L’harmonisation de la politique européenne et la fin de la surtransposition à la française sont des revendications partagées par l’ensemble des représentants du monde agricole. « On sait que, sur le périmètre européen, il y a trop de surtranspositions qui mettent trop de filières dans l’impasse aujourd’hui. Et en l’absence de solutions, certaines cultures sont tout simplement menacées de disparition », souligne Hervé Lapie. C’est le cas de la cerise, symbole des cultures pour lesquelles les molécules interdites en France ont abouti à une chute de la production en 2023 face à l’invasion d’une mouche drosophile asiatique. Et ce alors que l’insecticide prohibé en France est autorisé en Espagne ou en Pologne.

« Les betteraves elles aussi seraient en situation très difficile en France en cas de grosse attaque de pucerons, tandis que les agriculteurs allemands pourraient traiter en utilisant des molécules interdites chez nous », pointe de son côté le représentant de la FDSEA. Résultat de ces mesures, « une assiette sur trois est remplie de produits qui viennent de l’extérieur », poursuit-il. « L’idée n’est pas de se recroqueviller sur nous-mêmes mais on veut repositionner le projet agricole européen et lutter contre une idée de décroissance en Europe ».

Un avis partagé par Maximin Charpentier qui cite l’exemple régional : « Le Grand Est compte 5 millions d’habitants et produit pour 15 millions d’habitants.
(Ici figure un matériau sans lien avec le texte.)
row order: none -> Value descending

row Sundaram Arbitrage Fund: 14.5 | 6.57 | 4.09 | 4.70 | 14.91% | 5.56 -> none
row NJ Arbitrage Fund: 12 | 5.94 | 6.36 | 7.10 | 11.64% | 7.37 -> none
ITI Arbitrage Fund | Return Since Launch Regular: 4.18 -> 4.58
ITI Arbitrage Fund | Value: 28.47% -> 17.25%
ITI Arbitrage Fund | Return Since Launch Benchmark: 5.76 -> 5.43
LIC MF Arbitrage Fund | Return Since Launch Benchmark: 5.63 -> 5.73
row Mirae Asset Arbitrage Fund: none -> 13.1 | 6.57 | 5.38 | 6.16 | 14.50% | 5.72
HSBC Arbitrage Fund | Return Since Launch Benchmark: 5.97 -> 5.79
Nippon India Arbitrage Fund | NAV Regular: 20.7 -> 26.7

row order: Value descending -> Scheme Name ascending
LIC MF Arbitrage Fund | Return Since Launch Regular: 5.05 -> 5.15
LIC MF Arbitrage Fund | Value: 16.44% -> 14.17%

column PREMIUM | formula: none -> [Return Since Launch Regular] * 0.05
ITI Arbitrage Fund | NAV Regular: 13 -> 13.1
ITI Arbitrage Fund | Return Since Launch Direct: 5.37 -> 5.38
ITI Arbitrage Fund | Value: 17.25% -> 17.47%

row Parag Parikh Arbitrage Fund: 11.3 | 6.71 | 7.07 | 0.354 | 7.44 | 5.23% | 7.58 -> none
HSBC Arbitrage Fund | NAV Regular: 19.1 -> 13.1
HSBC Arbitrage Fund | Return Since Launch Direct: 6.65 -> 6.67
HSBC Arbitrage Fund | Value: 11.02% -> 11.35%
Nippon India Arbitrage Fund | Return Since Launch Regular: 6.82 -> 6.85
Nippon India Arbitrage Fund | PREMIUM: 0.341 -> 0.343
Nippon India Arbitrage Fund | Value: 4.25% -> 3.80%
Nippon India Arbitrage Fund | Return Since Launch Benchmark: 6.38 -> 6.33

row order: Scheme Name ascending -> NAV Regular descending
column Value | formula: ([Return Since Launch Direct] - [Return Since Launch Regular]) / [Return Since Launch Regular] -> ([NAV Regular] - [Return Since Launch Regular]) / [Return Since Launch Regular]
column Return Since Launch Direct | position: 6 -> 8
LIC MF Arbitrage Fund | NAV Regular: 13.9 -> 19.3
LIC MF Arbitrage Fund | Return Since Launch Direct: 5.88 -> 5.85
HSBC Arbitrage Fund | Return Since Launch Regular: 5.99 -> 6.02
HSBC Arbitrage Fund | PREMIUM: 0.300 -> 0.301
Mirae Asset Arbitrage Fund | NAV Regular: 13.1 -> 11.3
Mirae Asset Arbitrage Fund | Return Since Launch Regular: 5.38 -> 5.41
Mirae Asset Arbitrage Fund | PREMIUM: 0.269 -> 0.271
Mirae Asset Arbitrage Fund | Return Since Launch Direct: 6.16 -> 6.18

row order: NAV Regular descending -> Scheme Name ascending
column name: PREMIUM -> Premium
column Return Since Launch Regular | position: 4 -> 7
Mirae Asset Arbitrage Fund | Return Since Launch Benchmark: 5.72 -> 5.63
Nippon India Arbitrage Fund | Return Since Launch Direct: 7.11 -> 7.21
Et pour autant, on importe 40 % de ce qu’on mange car les habitudes alimentaires des Français ont changé. Ça veut dire que la mondialisation dans le marché alimentaire, c’est une réalité à tous les niveaux. Les échanges, c’est une réalité. C’est pourquoi nous demandons que si un produit est interdit en France, dans ce cas on interdit aussi son importation. Il faut être logique jusqu’au bout ».

Un vrai projet agricole européen à définir

Un enjeu national et européen qui sera sans doute au cœur de la campagne européenne sur laquelle les agriculteurs français comptent peser. « Quel est le projet européen en matière d’agriculture ? », interroge Maximin Charpentier. « Les agriculteurs savent ce qu’ils doivent à l’Europe, ont toujours été pro-européens. Sauf qu’à un moment donné, il faut quand même parler de ce projet, il faut pouvoir le définir, parce qu’on voit que c’est toutes les agricultures européennes qui sont impactées, en Allemagne, en Italie, en Espagne... Il faut que l’Europe redéfinisse son projet en termes de souveraineté ».

« Il faut redonner de l’ambition à l’agriculture européenne, se positionner sur une planification économique et une décarbonation tout en continuant à produire », souligne Hervé Lapie. « Nous allons profiter des élections européennes pour repositionner le sujet sachant que 28% du budget européen est consacré à l’agriculture. De notre côté, on restera sur nos positions syndicales et apolitiques ».